The Aer2 receptor from Vibrio cholerae is a dual PAS‐heme oxygen sensor

Summary The diarrheal pathogen Vibrio cholerae navigates complex environments using three chemosensory systems and 44–45 chemoreceptors. Chemosensory cluster II modulates chemotaxis, whereas clusters I and III have unknown functions. Ligands have been identified for only five V. cholerae chemoreceptors.

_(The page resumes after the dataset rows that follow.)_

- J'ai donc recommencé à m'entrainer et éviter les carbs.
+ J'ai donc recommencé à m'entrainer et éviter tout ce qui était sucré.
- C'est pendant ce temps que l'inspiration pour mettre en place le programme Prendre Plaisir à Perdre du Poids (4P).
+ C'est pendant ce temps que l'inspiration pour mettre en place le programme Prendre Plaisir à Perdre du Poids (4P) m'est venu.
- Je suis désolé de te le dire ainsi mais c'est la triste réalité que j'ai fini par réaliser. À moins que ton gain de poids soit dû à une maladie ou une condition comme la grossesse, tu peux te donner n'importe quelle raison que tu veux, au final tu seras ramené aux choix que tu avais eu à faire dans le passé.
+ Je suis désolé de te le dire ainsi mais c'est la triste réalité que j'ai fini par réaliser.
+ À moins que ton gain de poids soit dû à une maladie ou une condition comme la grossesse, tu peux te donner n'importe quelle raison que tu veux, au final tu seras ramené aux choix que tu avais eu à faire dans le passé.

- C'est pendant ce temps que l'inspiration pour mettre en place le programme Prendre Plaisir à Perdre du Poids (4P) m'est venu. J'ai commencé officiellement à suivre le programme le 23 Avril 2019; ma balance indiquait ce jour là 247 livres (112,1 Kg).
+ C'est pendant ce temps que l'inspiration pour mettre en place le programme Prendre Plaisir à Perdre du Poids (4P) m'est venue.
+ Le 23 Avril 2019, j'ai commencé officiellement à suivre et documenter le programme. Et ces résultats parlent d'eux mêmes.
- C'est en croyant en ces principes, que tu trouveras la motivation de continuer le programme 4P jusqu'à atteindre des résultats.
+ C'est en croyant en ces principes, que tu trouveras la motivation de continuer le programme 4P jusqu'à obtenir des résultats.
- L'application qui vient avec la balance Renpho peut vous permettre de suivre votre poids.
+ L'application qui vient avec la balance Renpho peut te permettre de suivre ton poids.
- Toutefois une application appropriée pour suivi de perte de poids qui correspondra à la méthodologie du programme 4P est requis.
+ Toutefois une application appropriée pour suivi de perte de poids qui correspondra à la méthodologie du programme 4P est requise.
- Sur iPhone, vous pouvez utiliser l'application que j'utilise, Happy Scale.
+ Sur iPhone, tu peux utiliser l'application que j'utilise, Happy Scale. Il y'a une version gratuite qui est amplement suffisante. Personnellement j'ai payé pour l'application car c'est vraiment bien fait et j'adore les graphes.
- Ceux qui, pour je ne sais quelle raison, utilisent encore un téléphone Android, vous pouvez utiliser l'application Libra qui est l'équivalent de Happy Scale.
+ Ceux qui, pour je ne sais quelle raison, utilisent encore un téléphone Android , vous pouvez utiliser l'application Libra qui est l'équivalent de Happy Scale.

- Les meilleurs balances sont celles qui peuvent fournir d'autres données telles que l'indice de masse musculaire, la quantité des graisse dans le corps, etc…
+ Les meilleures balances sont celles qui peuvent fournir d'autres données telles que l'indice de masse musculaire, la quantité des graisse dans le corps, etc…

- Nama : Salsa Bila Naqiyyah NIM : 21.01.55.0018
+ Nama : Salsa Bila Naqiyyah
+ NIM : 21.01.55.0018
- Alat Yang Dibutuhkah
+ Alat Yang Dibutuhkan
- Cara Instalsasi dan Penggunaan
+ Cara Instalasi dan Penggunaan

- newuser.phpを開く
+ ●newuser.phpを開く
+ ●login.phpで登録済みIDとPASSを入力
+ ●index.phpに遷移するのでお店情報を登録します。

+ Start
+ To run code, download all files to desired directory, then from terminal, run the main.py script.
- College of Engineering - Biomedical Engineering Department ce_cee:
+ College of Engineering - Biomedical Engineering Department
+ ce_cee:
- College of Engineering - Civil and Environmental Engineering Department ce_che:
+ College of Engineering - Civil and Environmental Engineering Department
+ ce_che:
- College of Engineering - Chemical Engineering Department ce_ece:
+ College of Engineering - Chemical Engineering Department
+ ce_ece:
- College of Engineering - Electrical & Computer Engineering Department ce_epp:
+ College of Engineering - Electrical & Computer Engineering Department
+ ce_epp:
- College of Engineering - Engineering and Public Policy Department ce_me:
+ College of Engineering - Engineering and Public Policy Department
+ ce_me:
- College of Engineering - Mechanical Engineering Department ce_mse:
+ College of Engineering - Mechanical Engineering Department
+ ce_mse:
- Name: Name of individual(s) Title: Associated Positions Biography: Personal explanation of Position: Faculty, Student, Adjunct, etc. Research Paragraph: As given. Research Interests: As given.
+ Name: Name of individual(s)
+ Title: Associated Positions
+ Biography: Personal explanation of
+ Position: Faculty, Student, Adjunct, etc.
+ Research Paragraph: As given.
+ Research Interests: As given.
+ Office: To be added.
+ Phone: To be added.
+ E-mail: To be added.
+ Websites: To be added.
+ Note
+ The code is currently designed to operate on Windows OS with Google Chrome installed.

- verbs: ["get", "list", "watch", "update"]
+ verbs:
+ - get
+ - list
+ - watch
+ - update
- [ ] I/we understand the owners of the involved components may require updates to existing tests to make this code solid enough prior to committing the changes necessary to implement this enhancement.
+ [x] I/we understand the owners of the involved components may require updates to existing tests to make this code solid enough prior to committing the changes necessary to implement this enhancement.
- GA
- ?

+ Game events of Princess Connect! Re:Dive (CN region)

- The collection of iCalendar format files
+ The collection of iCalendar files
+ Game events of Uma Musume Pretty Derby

Here, we report that the cluster III receptor, Vc Aer2, binds and responds to O 2 . Vc Aer2 is an ortholog of Pseudomonas aeruginosa Aer2 ( Pa Aer2) but differs in that Vc Aer2 has two, rather than one, N‐terminal PAS domain. We have determined that both PAS1 and PAS2 form homodimers and bind penta‐coordinate b ‐type heme via an Eη‐His residue. Heme binding to PAS1 required the entire PAS core, but receptor function also required the N‐terminal cap. PAS2 functioned as an O 2 ‐sensor [K d( O 2 ), 19 μM], utilizing the same Iβ Trp (W276) as Pa Aer2 to stabilize O 2 . The crystal structure of PAS2‐W276L was similar to that of Pa Aer2‐PAS but resided in an active conformation mimicking the ligand‐bound state, consistent with its signal‐on phenotype. PAS1 also bound O 2 [K d( O 2 ), 12 μM], although O 2 binding was stabilized by either a Trp residue or Tyr residue. Moreover, PAS1 appeared to function as a signal modulator, regulating O 2 ‐mediated signaling from PAS2 and resulting in activation of the cluster III chemosensory pathway.